Peygamber'in torunu Hz. Hüseyin'i Kerbela'da katlettiren, Medine'yi yağmalatan, ordusunu Mekke'ye, Kabe'ye saldırtan Yezid de halife değil miydi? Muaviye'nin oğlu, Emevi Sultanı Yezid...
Zamane Abdülhamidçileri bilmez. Abdülhamidçiliğin ortaya çıkışı, Abdülhamid sevgisinden değil.
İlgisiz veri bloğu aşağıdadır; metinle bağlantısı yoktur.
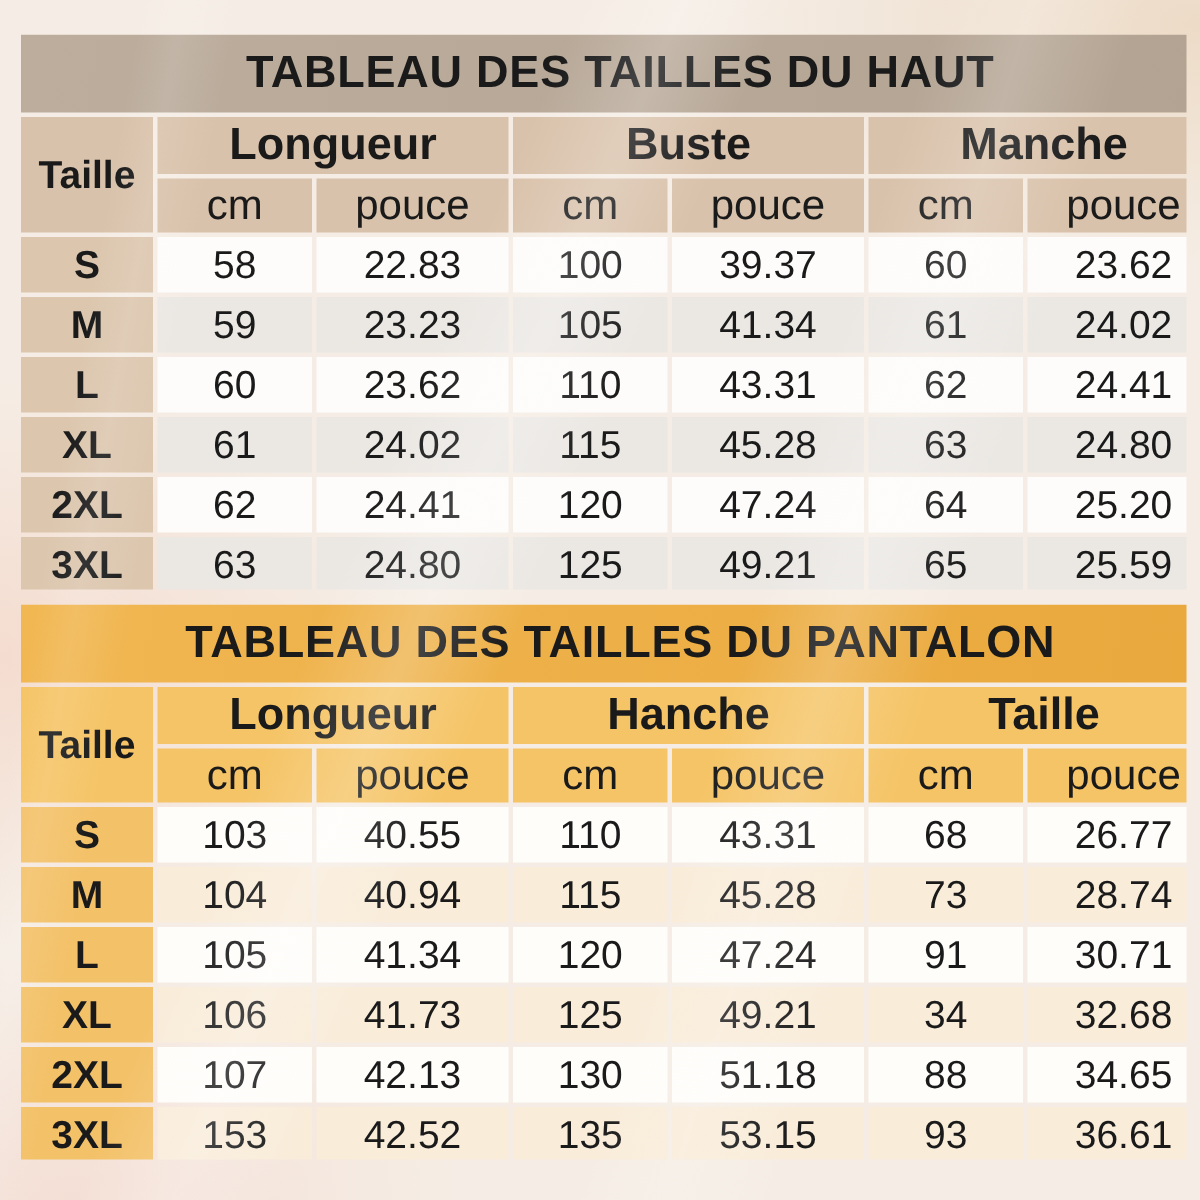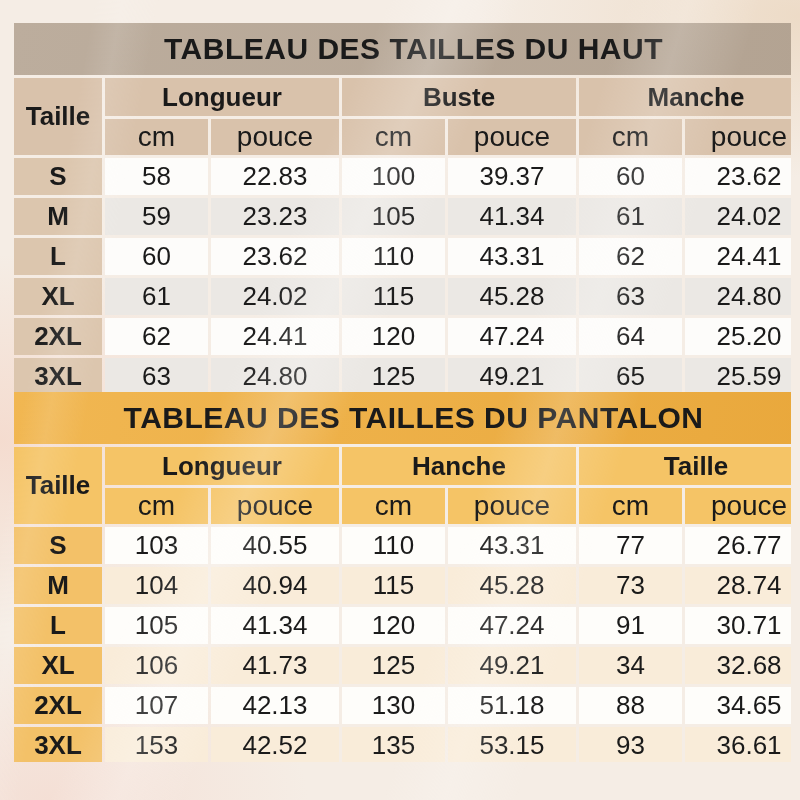"Longueur" .group-cell { font-size: 26px -> 30px }
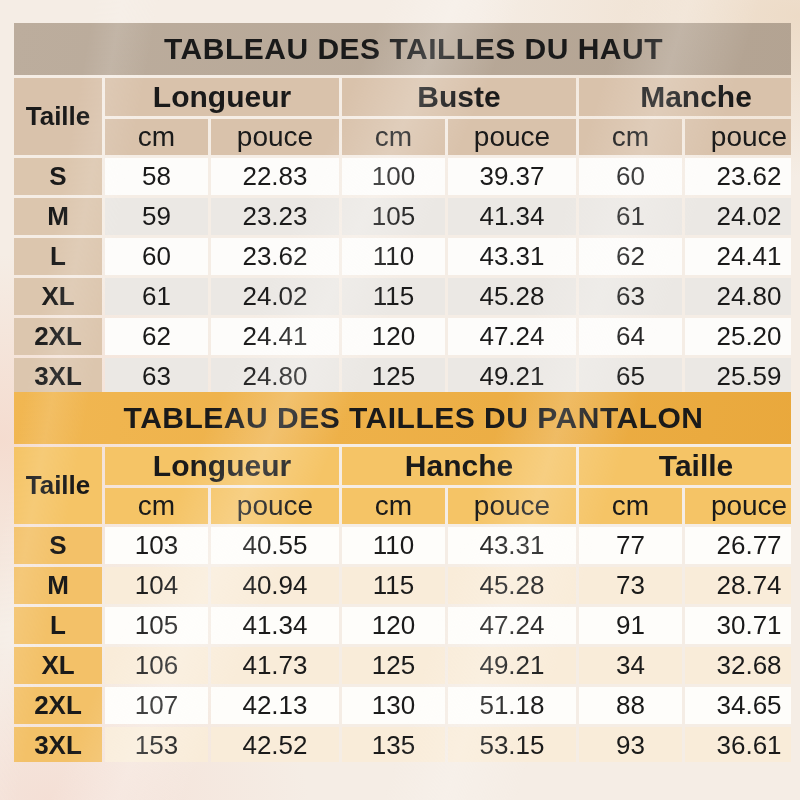"TABLEAU DES TAILLES DU PANTALON" #t1 { top: 392px -> 403px }
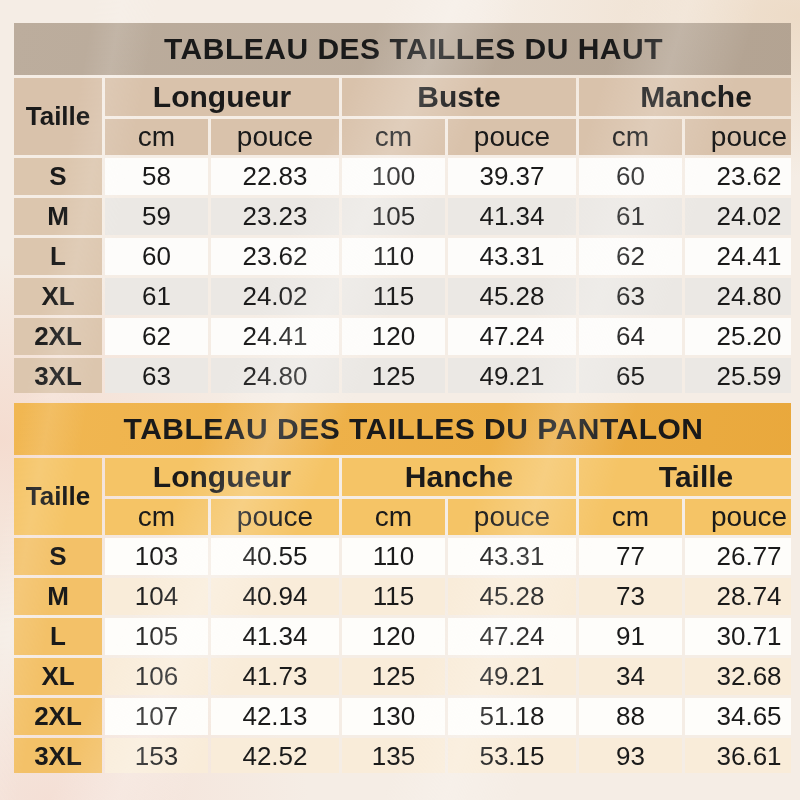"77" td.data-cell { text: 77 -> 68 }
Hürriyet vaadiyle ondan kurtarmaya gelip onun baskı rejiminden aşağı kalmayan İttihatçı nefretindendir.
Abdülhamid muhipliğine, devrinin özelikle de din ulemasıyla vatanperver aydınları arasında pek rastlanmazdı.
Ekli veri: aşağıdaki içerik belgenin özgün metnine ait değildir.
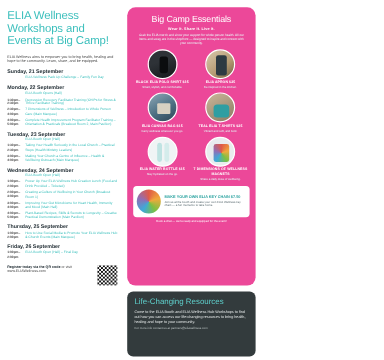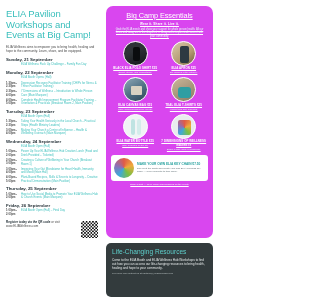"ELIA Pavilion Workshops and Events" div.hdr-title { text: Pavilion -> Wellness }
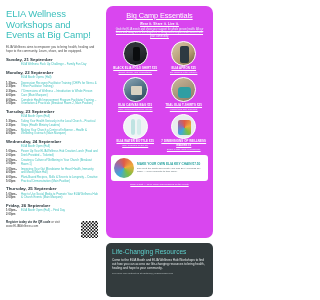"Big Camp Essentials" .right-panel { background: #d946ef -> #ec4899; text-decoration: underline -> none }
Hele bugünkü sultan ve saltanat sevdası, o gün hiç yoktu.
Akif'in "Bir pak alın her kimde gördünse/ 'Bu bir cani' dedin sürdün, ya mahkum eyledin hapse" isyanı boşuna mı!
Oya bugün halk saltanata özendiriliyor, saltanat propagandası devlet TV'sinden vergilerimizle bile pompalanıyor.
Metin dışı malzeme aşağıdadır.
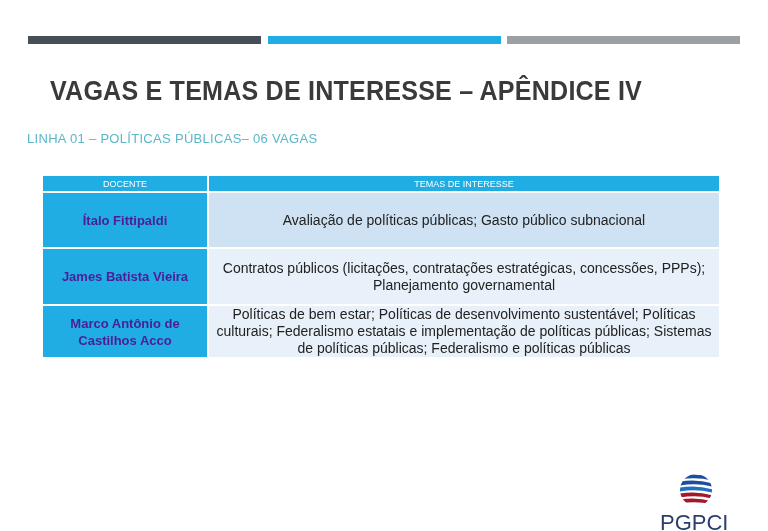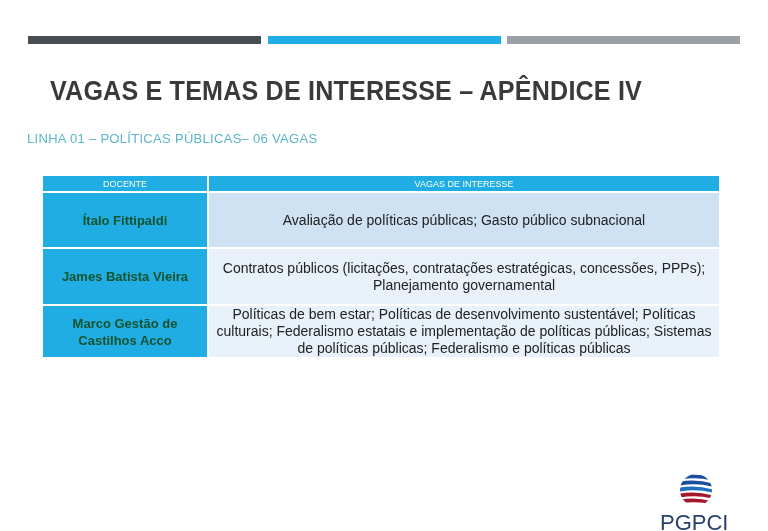"VAGAS DE INTERESSE" th { text: VAGAS -> TEMAS }
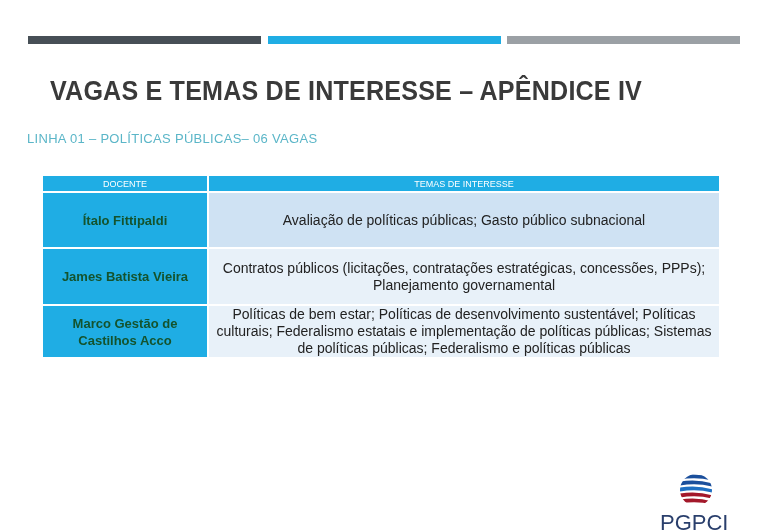"Ítalo Fittipaldi" td.name { color: #14532d -> #4c1d95 }
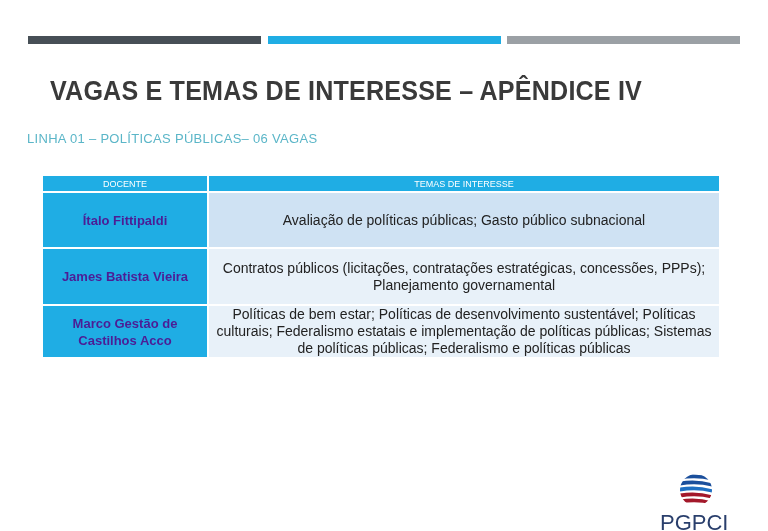"Marco Gestão de Castilhos Acco" td.name { text: Gestão -> Antônio }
Sultanları evliyalaştıran sahur programlarına dikkat ettiniz mi? Dini anlatıyor, Allah'ı ve peygamberi sevdiriyormuş süsü veriyorlar. Savundukları, sevdirmeye çalıştıkları ise aslında padişahlığın ta kendisi.
Ama bu saltanat özlemi ve aşkını din, dindarlık, din müdafaası kılıfında pazarlıyorlar.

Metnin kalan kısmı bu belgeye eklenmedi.